Environmental impact of rocket launches, rocket testing and production needs to be understood. We should spend time and resources understanding the negative effects and taking steps to mitigate them. We do not need to put everything on hold, it should be a parallel activity. I believe in the promising of space exploration, but we need to go into it with eyes wide open and not assume that the effects are marginal.
1774 – Sheila
Sheila has not heard about NASA’s plans to go to the moon in 2024. She thinks it is a good thing that we are exploring space because we are not managing the earth well. She is not interested in traveling to space herself.
It is an interesting point to say that we should explore space and colonize space because we are messing up earth. This is often sited by people that are both for space (we need a back up) and against space (we need to fix earth). And one of my previous interviews even went as far as saying that we should not explore space because we will just mess it up.
However, fixing the earth is also the point of space travel. Jeff Bezos talks about moving all heavy industry and mining off of earth and zoning earth as a park and light industrial. Many people react to this saying it is impossible, uneconomical. But they do this while flying on planes that can take them between any place on earth in less than 24 hours and over WhatsApp that lets them have video calls in real time with nearly anyone in the world and as they answer the door to take receipt of their Amazon order just placed an hour ago while watching a streaming movie just released yesterday. All of which would have been deemed as impossible and uneconomical just a few years or decades ago. Now it is just a normal part of everyday life.
With scale, constant and quick refinement, and complete operational reusability, space is about to open up in an unimaginable way. The way that some people could envision the internet’s capabilities in the early 1990s in the age of the dialup modem, so I and a few others can see what space will be like.
In the 2030s there will be everyday travel to space and industrialization and mining in space that will be taken as a normal thing. Things that were though impossible just a few years ago will become common in the next decade.
Exciting times ahead. Space will be the new internet. Anyone that can do anything related to space will be in high demand. Study up!
1775 – Luke
Luke had not heard about NASA’s plans to go to the moon. He wonders why NASA is going. He is quite happy with staying on the ground.
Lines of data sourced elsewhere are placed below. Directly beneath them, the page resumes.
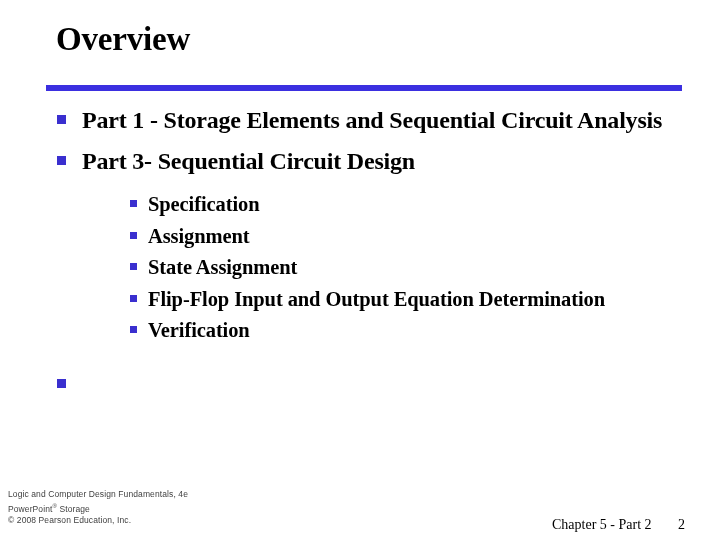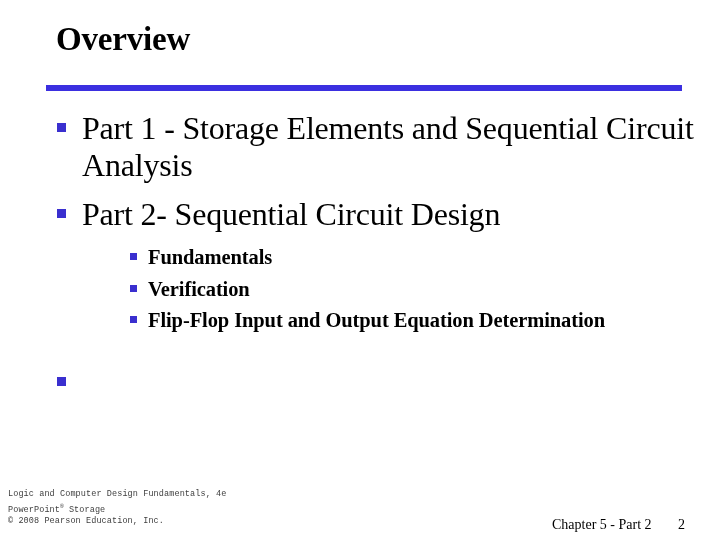--- a/index.html
+++ b/index.html
@@ -53,11 +53,11 @@
     position: relative;
     padding-left: 36px;
     font-family: "Liberation Serif", "DejaVu Serif", serif;
-    font-weight: normal;
-    font-size: 32px;
+    font-weight: bold;
+    font-size: 24px;
     line-height: 37px;
     color: #000000;
-    margin: 12px 0 0 0;
+    margin: 4px 0 0 0;
     letter-spacing: -0.2px;
   }
   .lvl1 .sq {

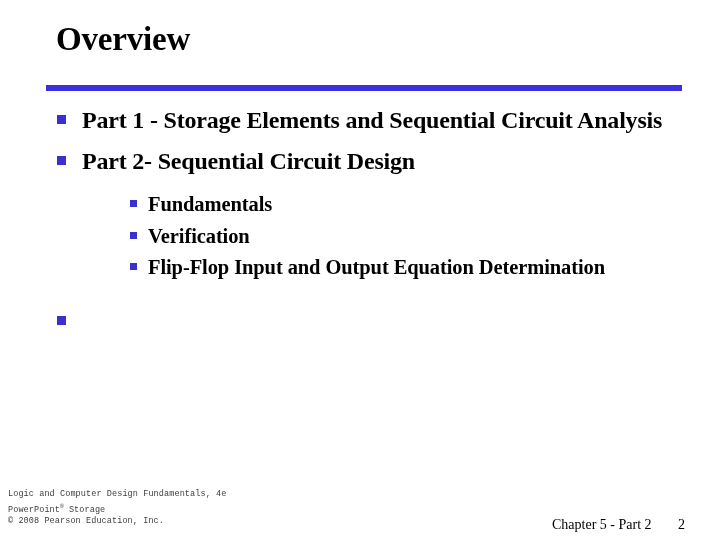--- a/index.html
+++ b/index.html
@@ -149,7 +149,7 @@
 
     <div class="lvl1">
       <span class="sq"></span>
-      <span>Part 2- Sequential Circuit Design</span>
+      <span>Part 3- Sequential Circuit Design</span>
     </div>
 
     <div class="gap-before-sub"></div>

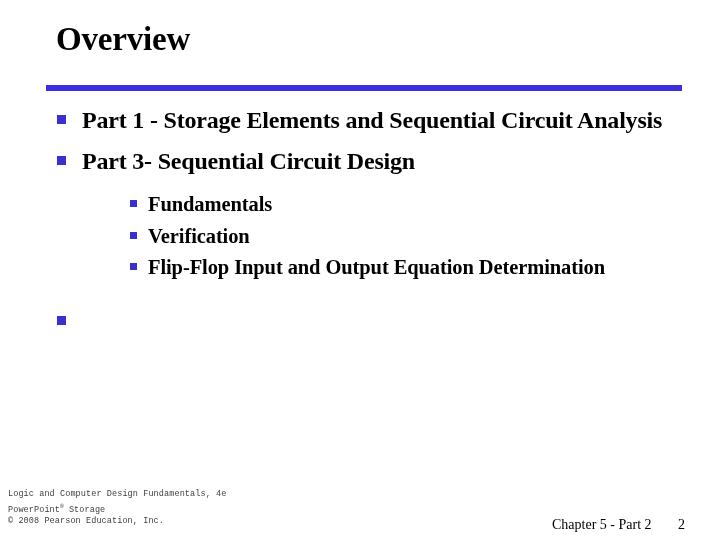--- a/index.html
+++ b/index.html
@@ -156,6 +156,7 @@
 
     <div class="lvl2">
       <span class="sq"></span>
+      <span class="cont">Specification</span>
     </div>
 
     <div class="lvl2">

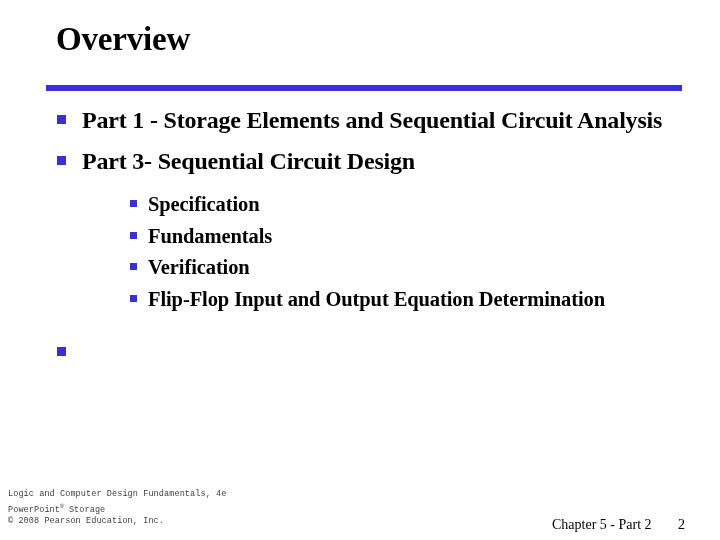--- a/index.html
+++ b/index.html
@@ -161,7 +161,7 @@
 
     <div class="lvl2">
       <span class="sq"></span>
-      <span class="cont">Fundamentals</span>
+      <span class="cont">Assignment</span>
     </div>
 
 

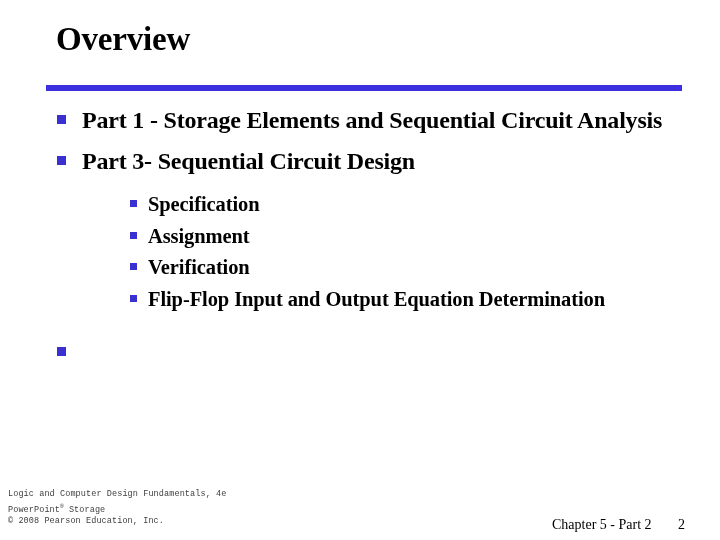--- a/index.html
+++ b/index.html
@@ -164,6 +164,10 @@
       <span class="cont">Assignment</span>
     </div>
 
+    <div class="lvl2">
+      <span class="sq"></span>
+      <span class="cont">State Assignment</span>
+    </div>
 
     <div class="lvl2">
       <span class="sq"></span>

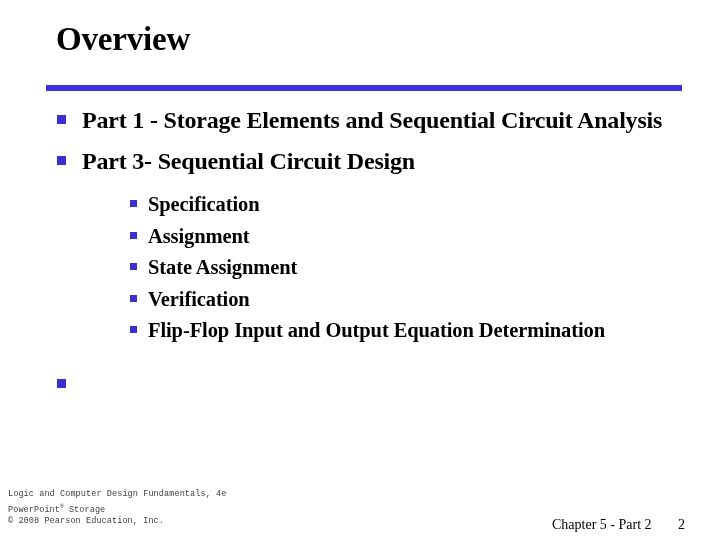--- a/index.html
+++ b/index.html
@@ -171,12 +171,12 @@
 
     <div class="lvl2">
       <span class="sq"></span>
+      <span class="cont">Flip-Flop Input and Output Equation Determination</span>
+    </div>
+
+    <div class="lvl2">
+      <span class="sq"></span>
       <span class="cont">Verification</span>
-    </div>
-
-    <div class="lvl2">
-      <span class="sq"></span>
-      <span class="cont">Flip-Flop Input and Output Equation Determination</span>
     </div>
 
     <div class="gap-before-part3"></div>

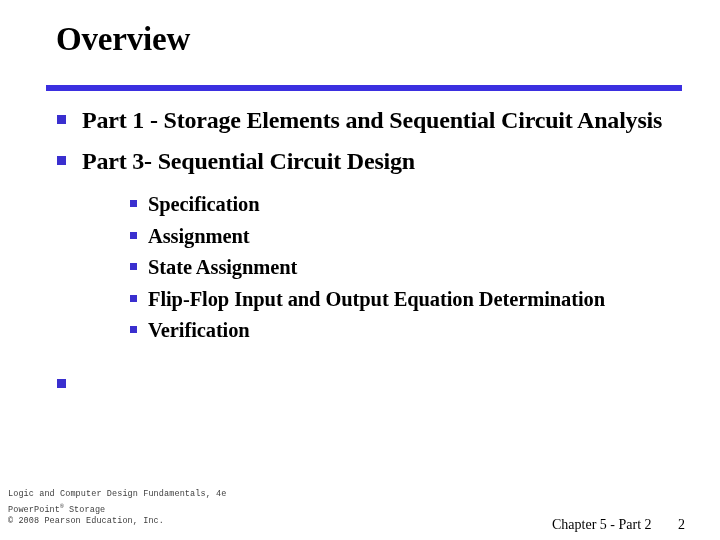--- a/index.html
+++ b/index.html
@@ -101,7 +101,7 @@
     position: absolute;
     left: 8px;
     top: 489px;
-    font-family: Liberation Mono, monospace;
+    font-family: Liberation Sans, sans-serif;
     font-size: 8.5px;
     line-height: 11.5px;
     color: #3f3f3f;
I think “Why are we going?” is a recurring theme in these interviews. For the pro-space people it is axiomatic and is something that is obviously good. For people not so much interested in space, they need it to fit into a practical purpose. I think nearly everyone agrees on the value of communication satellites, GPS, weather satellites and the like. Not everyone would agree on the need for monitoring the sun or looking for near earth objects. But taking some measures to understand how space weather affects the satellites and communications on earth is something that many would see value in. Understanding what asteroids might impact the earth most could agree with (though not everyone). But then when you get into human spaceflight and exploration of the planets and observing the cosmos, you start to get into an area that does not have demonstrable practical benefit. For these types of areas it becomes more philosophical. And it has more to do with your view of humanity in the cosmos. Is our time here long or short? Is it something that we can control or influence? Are we something precious, deserving of surviving for the long term or are we pests that should not go messing up the universe?
I think as human settlements start to appear in the solar system and becomes the norm that more people will come to accept space exploration as something inevitable. Until then, it will come down to beliefs.